Scatter plot using percentile lines

Anonymous · ‎12-05-2023

I created scatter plot using Percentile lines (25th, 50th, 75th & 100th) for both X & Y axes in analytics pane option in PowerBI. Now my scatter plot is into 4*4 = 16 grids. In X-axis : Average of epk, Y-axis: Count of distinct date_key column(which is nothing but service operated days). In Values: Service(depot_id + service_code concatenation).
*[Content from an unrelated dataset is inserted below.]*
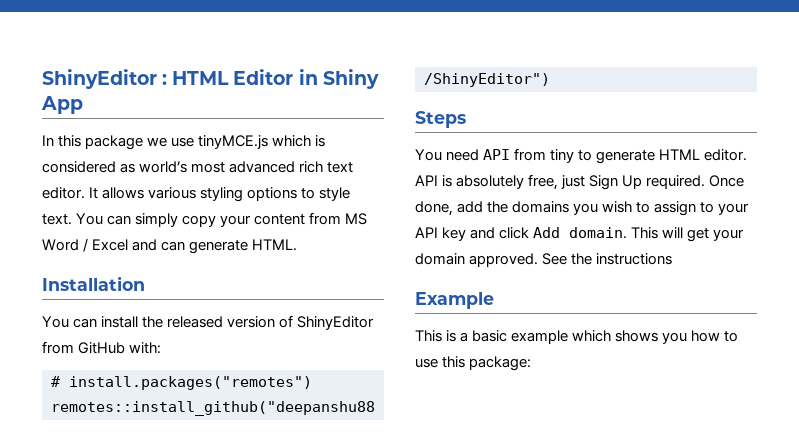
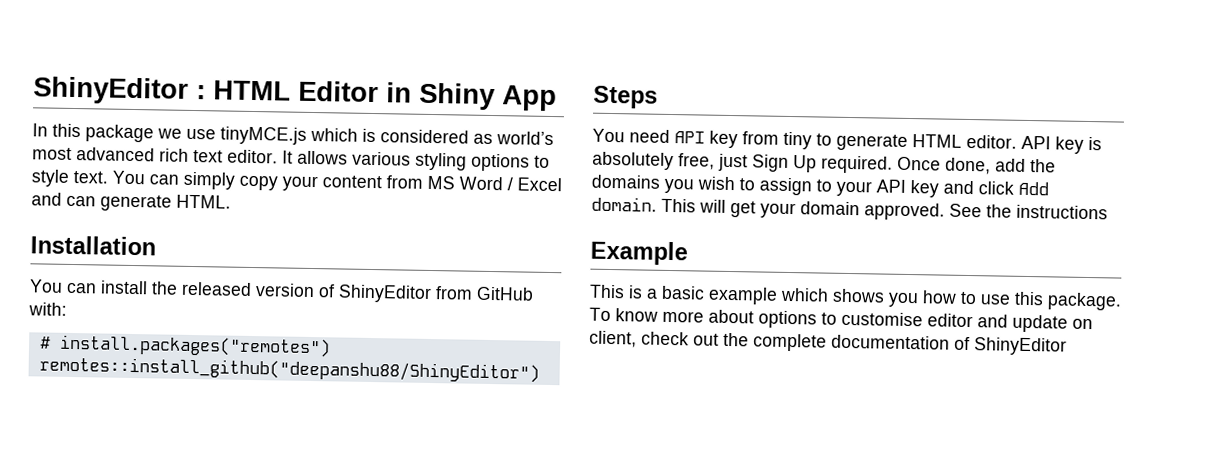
(511, 154) none -> [709,130,738,149] key
(438, 180) none -> [1055,136,1084,154] key
[469,356,532,371] package: -> [1047,292,1122,311] [589,307,1093,333] [589,330,1067,356] package. To know more about options to customise editor and update on client, check out the complete documentation of ShinyEditor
By using this scatter plot we can see the high & low performing services based on avg Epk(Earning Per KM) & Service operated days.

Client requirement is based on avg epk & Service operated days they wanted to see each grid wise services (grid1,grid2,..grid16).

For this I have created a new Grid column using the following DAX

------------------------------------------------------------------------------------

Grid =

VAR X_25th_Percentile = PERCENTILEX.INC(ServiceSummary, [Average EPK], 0.25)

VAR Y_25th_Percentile = PERCENTILEX.INC(ServiceSummary, [Service Operated Days], 0.25)

VAR X_50th_Percentile = PERCENTILEX.INC(ServiceSummary, [Average EPK], 0.50)

VAR Y_50th_Percentile = PERCENTILEX.INC(ServiceSummary, [Service Operated Days], 0.50)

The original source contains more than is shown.